(Dataset entries)
* * *
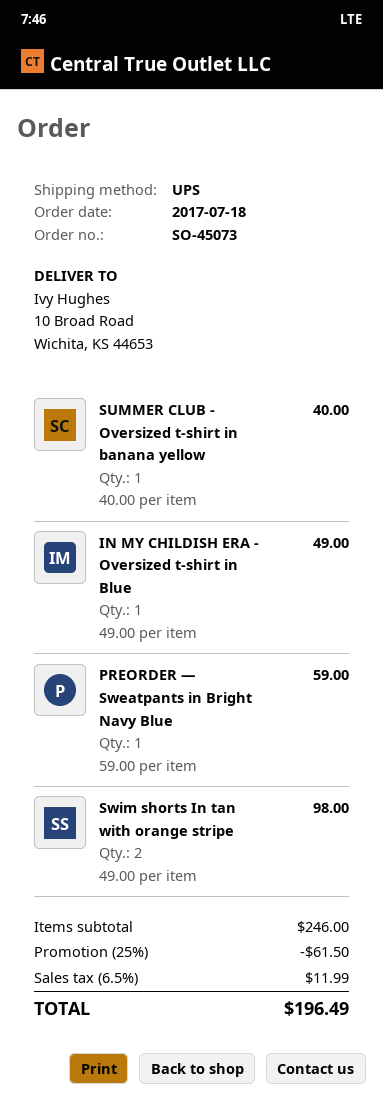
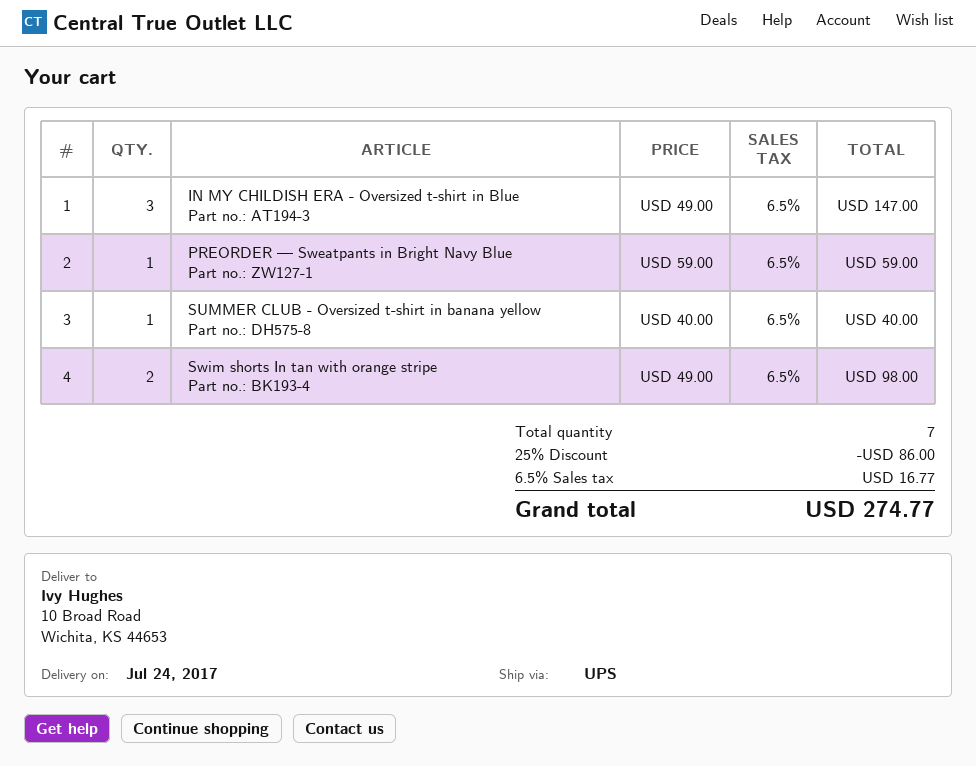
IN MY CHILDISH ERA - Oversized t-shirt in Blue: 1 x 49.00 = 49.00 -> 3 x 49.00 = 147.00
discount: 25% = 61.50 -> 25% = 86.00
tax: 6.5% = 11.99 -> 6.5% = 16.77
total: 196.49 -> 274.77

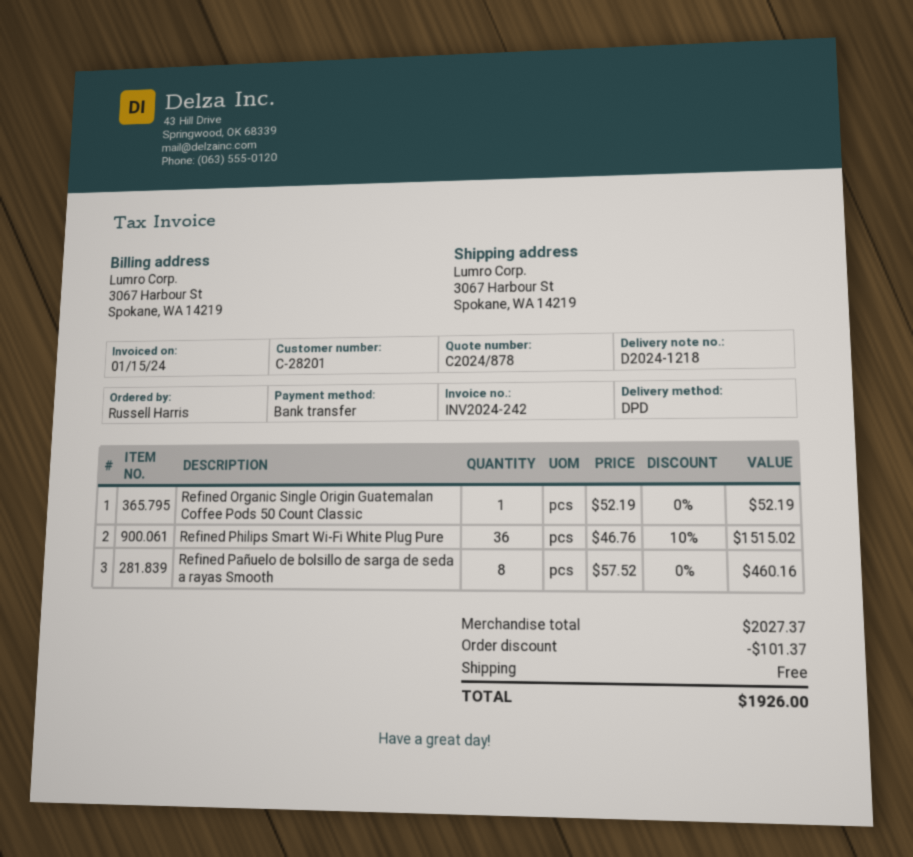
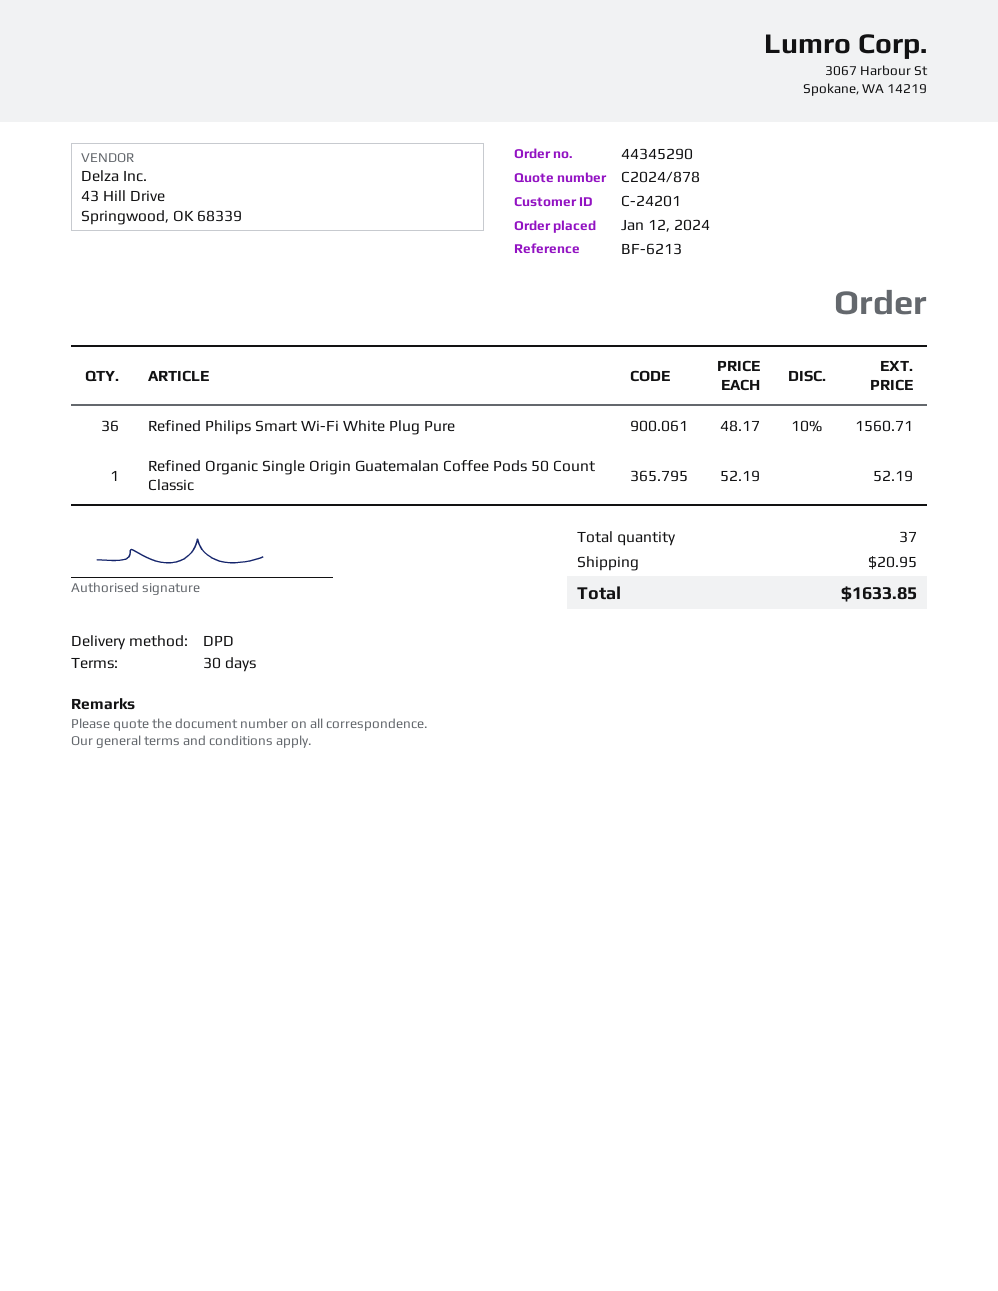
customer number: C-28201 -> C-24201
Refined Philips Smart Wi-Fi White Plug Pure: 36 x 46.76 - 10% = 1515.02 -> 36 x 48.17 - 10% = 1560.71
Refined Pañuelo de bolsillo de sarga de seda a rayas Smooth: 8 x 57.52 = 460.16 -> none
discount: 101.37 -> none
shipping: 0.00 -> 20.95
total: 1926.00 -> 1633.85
* * *
Problem
Look through the entries above; copy each line where the string "discount" appears.

Problem solution
discount: 25% = 61.50 -> 25% = 86.00
discount: 101.37 -> none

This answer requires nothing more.